Specify non-nested candidate models, according to the prescribed number of scalar predictors and the number of functional principal components (FPCs). Each candidate model comprises at least one scalar predictor and one FPC, leading to a total number of candidate models (2^nump-1)*(2^numq-1).

Usage

modelspec(nump, numq)

Arguments

nump

The number of scalar predictors used in candidate models.

numq

The number of functional principal components (FPCs) used in candidate models.

Value

A list of

a1

The number of scalar predictors in each candidate model.

a2

The number of FPCs in each candidate model.

a3

The index for each component in each candidate model.

Examples

# Given nump = 2 and numq = 2, resulting in 9 candidate models
modelspec(2, 2)
#$a1
#[1] 2 2 2 1 1 1 1 1 1
#$a2
#[1] 2 1 1 2 1 1 2 1 1
#$a3
#      [,1] [,2] [,3] [,4]
# [1,]    1    2    3    4
# [2,]    1    2    3    0
# [3,]    1    2    0    4
# [4,]    1    0    3    4
# [5,]    1    0    3    0
# [6,]    1    0    0    4
# [7,]    0    2    3    4
# [8,]    0    2    3    0
# [9,]    0    2    0    4

Output the prediction risks of each method for partial linear functional additive models (PLFAMs)

Description

Calculate the estimated weights for averaging across all candidate models and the corresponding mean squared prediction error risk.
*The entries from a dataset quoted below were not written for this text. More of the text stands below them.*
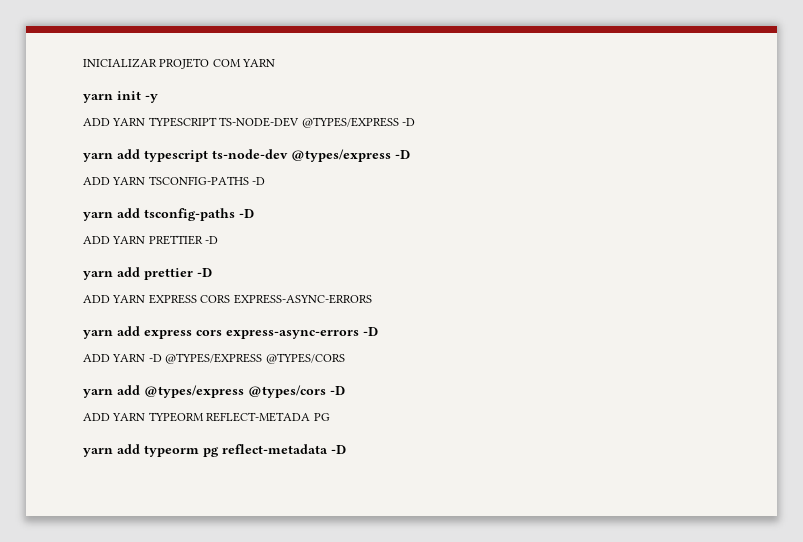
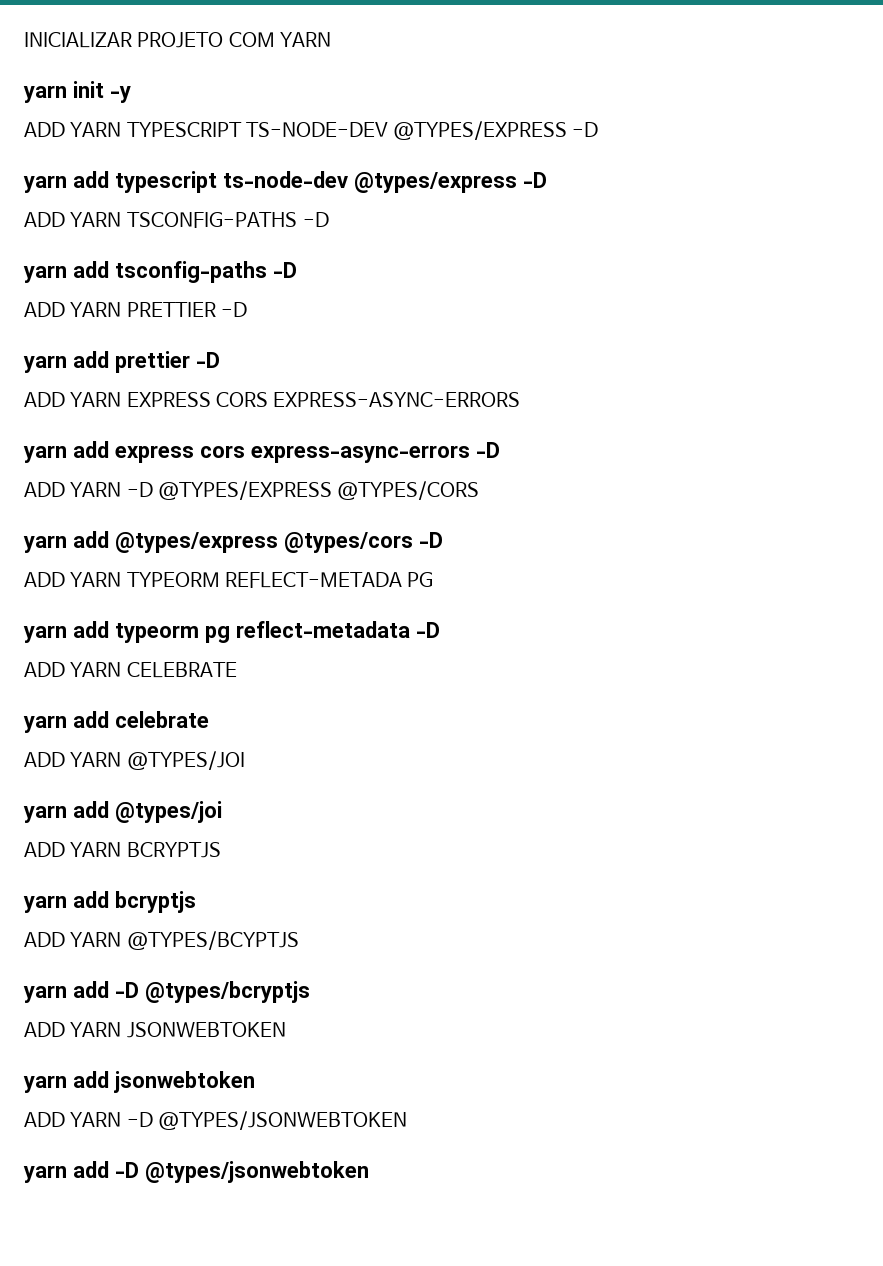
+ ADD YARN CELEBRATE
+ yarn add celebrate
+ ADD YARN @TYPES/JOI
+ yarn add @types/joi
+ ADD YARN BCRYPTJS
+ yarn add bcryptjs
+ ADD YARN @TYPES/BCYPTJS
+ yarn add -D @types/bcryptjs
+ ADD YARN JSONWEBTOKEN
+ yarn add jsonwebtoken
+ ADD YARN -D @TYPES/JSONWEBTOKEN
+ yarn add -D @types/jsonwebtoken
The methods include AIC, BIC, SAIC, SBIC, and CVMA for PLFAMs.

Usage

predRisk(M, nump, numq, a2, a3, nfolds, XX.train, Y.train, XX.pred, Y.pred)

Arguments

M

The number of candidate models.

nump

The number of scalar predictors in candidate models.

numq

The number of funtional principal components (FPCs) in candidate models.

a2

The number of FPCs in each candidate model. See modelspec.

a3

The index for each component in each candidate model. See modelspec.

nfolds

The number of folds used in cross-validation.

XX.train

The training data of predictors processed.

Y.train

The training data of response variable.

XX.pred

The test data of predictors processed.

Y.pred

The test data of response variable.

Value

A list of

aic

Mean squared error risk in training data set, produced by AIC model selection method.

bic

Mean squared error risk in training data set, produced by BIC model selection method.

saic

Mean squared error risk in training data set, produced by SAIC model averaging method.

sbic

Mean squared error risk in training data set, produced by SBIC model averaging method.

cv

Mean squared error risk in training data set, produced by CVMA method.

ws

A list of weights estimator for five methods.

predaic

Mean squared prediction error risk in test data set, produced by AIC model selection method.

predbic

Mean squared prediction error risk in test data set, produced by BIC model selection method.

predsaic

Mean squared prediction error risk in test data set, produced by SAIC model averaging method.

predsbic

Mean squared prediction error risk in test data set, produced by SBIC model averaging method.

predcv

Mean squared prediction error risk in test data set, produced by CVMA method.